Napoléon-Jérôme Bonaparte

Prince Napoléon
Napoléon Joseph Charles Paul Bonaparte painting.jpg
Portrait by Flandrin, 1860 (Musée d'Orsay)
Minister of Algerian and Colonial Affairs
In office
24 June 1858 – 24 March 1859
MonarchNapoleon III
Preceded byFerdinand Hamelin
Succeeded byProsper de Chasseloup-Laubat
Member of the Chamber of Deputies
In office
6 March 1876 – 28 October 1877
ConstituencyCorsica
Member of the Senate
In office
25 December 1852 – 4 September 1870
Member of the National Assembly
In office
25 April 1848 – 2 December 1851
ConstituencyCorsica (1848–49)
Sarthe (1849–51)
Personal details
Born(1822-09-09)9 September 1822
Trieste, Austria
Died17 March 1891(1891-03-17) (aged 68)
Rome, Italy
Resting placeBasilica of Superga, Turin
Political partyBonapartist
Spouse(s)
(m. 1859)
ChildrenVictor, Prince Napoléon
Prince Louis
Maria Letizia, Duchess of Aosta
ParentsJerome, King of Westphalia and Catharina of Württemberg
Military service
Allegiance Second French Empire
Years of service1854–1855
RankMajor general
Battles/warsCrimean War

Napoléon Joseph Charles Paul Bonaparte[1] (9 September 1822 – 17 March 1891), usually called Napoléon-Jérôme Bonaparte or Jérôme Bonaparte, was the second son of Jerome, King of Westphalia, youngest brother of Napoleon I, and his second wife Catharina of Württemberg.
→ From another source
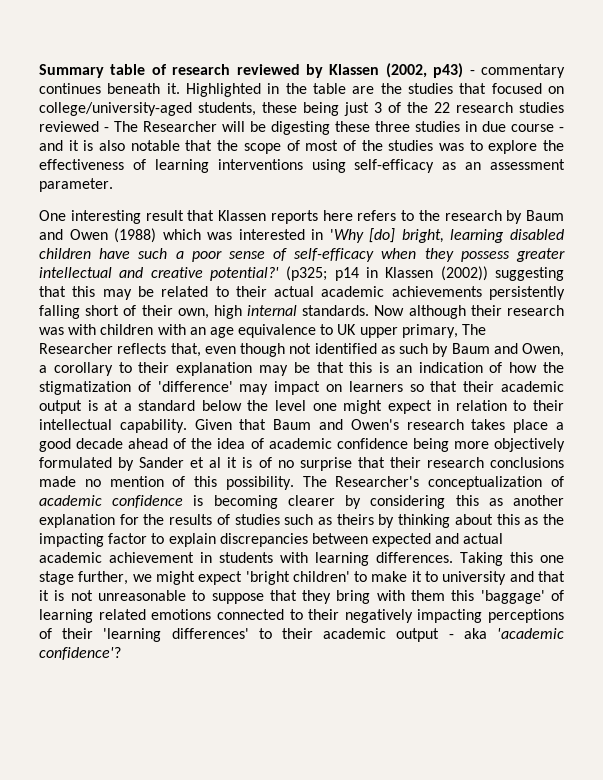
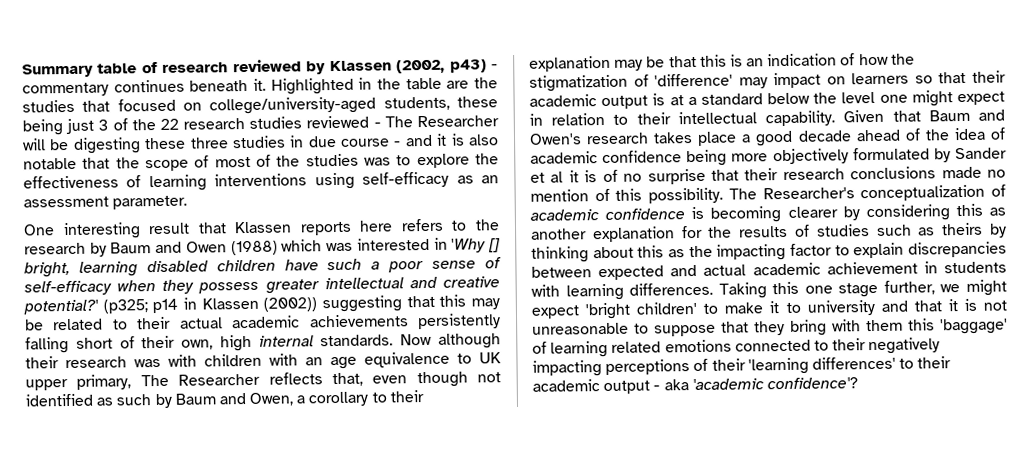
- One interesting result that Klassen reports here refers to the research by Baum and Owen (1988) which was interested in 'Why [do] bright, learning disabled children have such a poor sense of self-efficacy when they possess greater intellectual and creative potential?'
+ One interesting result that Klassen reports here refers to the research by Baum and Owen (1988) which was interested in 'Why [] bright, learning disabled children have such a poor sense of self-efficacy when they possess greater intellectual and creative potential?'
An outspoken liberal,[2][3] he became the de facto head of the House of Bonaparte from 1879 to his death. He was not considered a legitimate pretender to the throne by many Bonapartists, due to his father's previous marriage without divorce. They instead preferred his son Victor.[4] From the 1880s he was one of the stronger supporters of General Georges Boulanger, together with other monarchist forces.[5]

As well as bearing the title of Prince Napoléon, given him by his cousin Emperor Napoleon III in 1852,[6] he was also 3rd Prince of Montfort, 1st Count of Meudon and Count of Moncalieri, following his marriage with Maria Clotilde of Savoy in 1859. His popular nickname, Plon-Plon, stemmed from his difficulty in pronouncing his own name while still a child.

Biography[]

Prince Napoléon Bonaparte and Princess Maria Clotilde of Savoy married in 1859

Born at Trieste in the Austrian Empire (today Italy), and known as "Prince Napoléon", "Prince Jérôme Napoléon,[7] or by the sobriquet of "Plon-Plon", he was a close advisor to his first cousin, Napoleon III of France, and in particular was seen as a leading advocate of French intervention in Italy on behalf of Camillo di Cavour and the Italian nationalists.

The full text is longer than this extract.